(Detected change data)
- - - - - - -
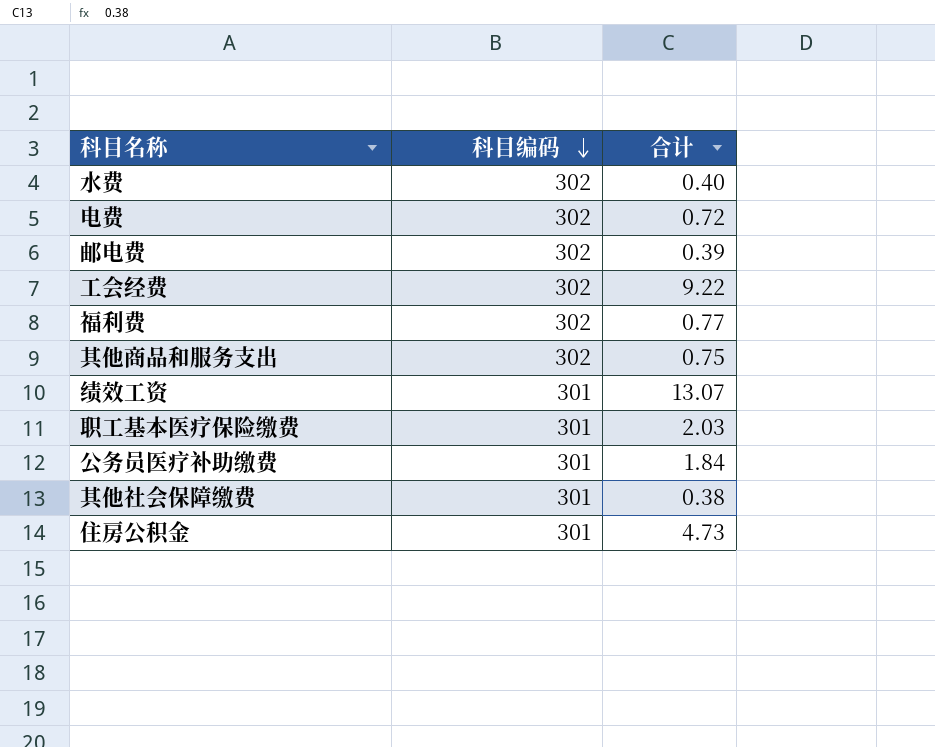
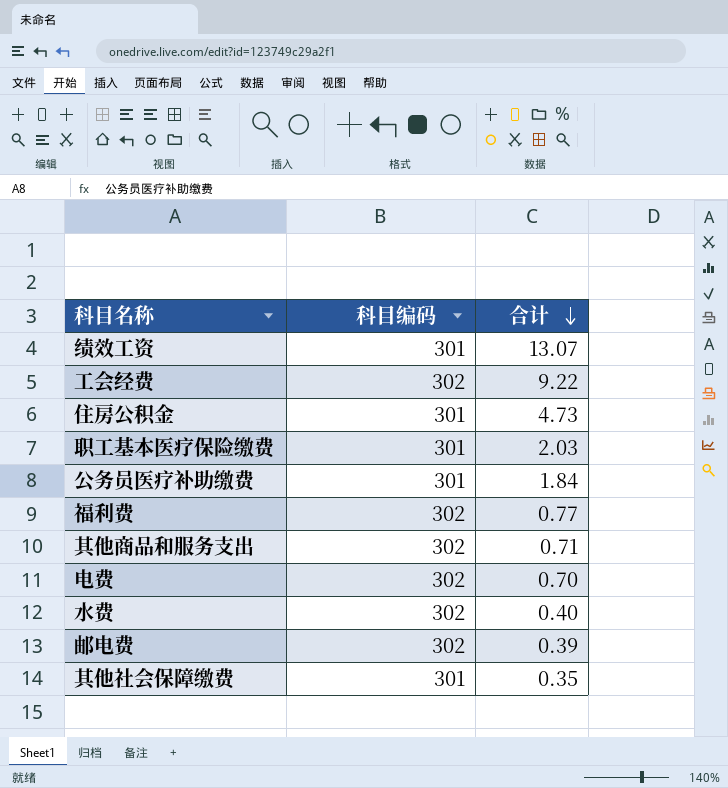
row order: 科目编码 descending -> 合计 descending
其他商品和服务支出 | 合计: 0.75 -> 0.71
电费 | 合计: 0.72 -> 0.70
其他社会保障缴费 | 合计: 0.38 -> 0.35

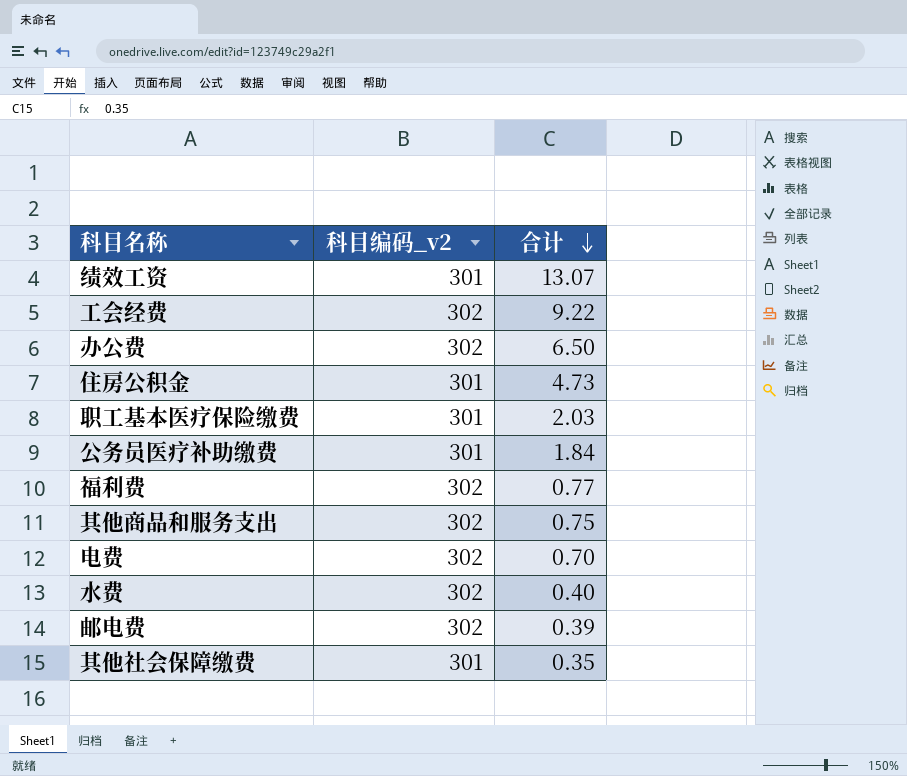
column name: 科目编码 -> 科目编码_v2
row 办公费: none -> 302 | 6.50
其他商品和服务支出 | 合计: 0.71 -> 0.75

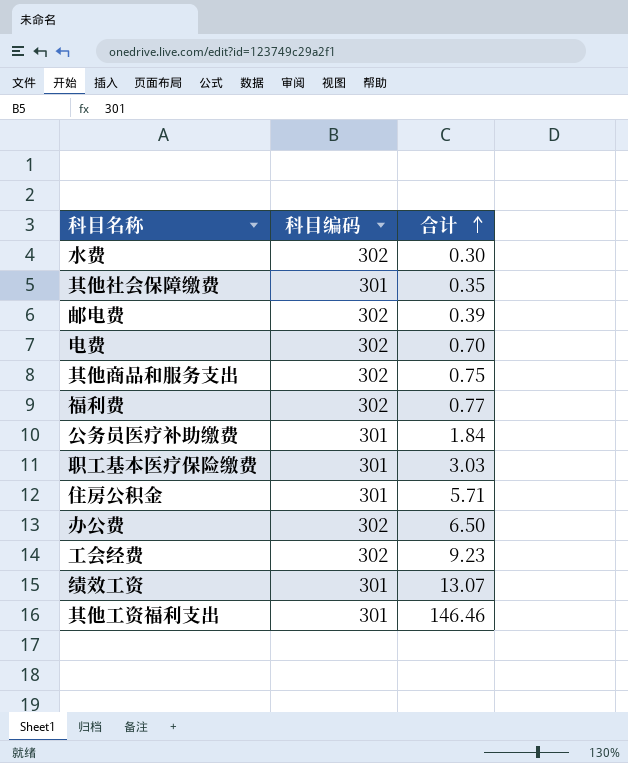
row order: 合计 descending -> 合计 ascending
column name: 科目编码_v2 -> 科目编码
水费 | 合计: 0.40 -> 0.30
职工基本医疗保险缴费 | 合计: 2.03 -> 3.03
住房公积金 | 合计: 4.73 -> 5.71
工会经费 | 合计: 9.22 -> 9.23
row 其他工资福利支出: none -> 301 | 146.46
- - - - - - -
ACTIVITY = Exact copies of the lines from the one containing "电费 | 合计: 0.72 -> 0.70" through the end of the records above are required, with no pictures among them.

TASK ANSWER =
电费 | 合计: 0.72 -> 0.70
其他社会保障缴费 | 合计: 0.38 -> 0.35

column name: 科目编码 -> 科目编码_v2
row 办公费: none -> 302 | 6.50
其他商品和服务支出 | 合计: 0.71 -> 0.75

row order: 合计 descending -> 合计 ascending
column name: 科目编码_v2 -> 科目编码
水费 | 合计: 0.40 -> 0.30
职工基本医疗保险缴费 | 合计: 2.03 -> 3.03
住房公积金 | 合计: 4.73 -> 5.71
工会经费 | 合计: 9.22 -> 9.23
row 其他工资福利支出: none -> 301 | 146.46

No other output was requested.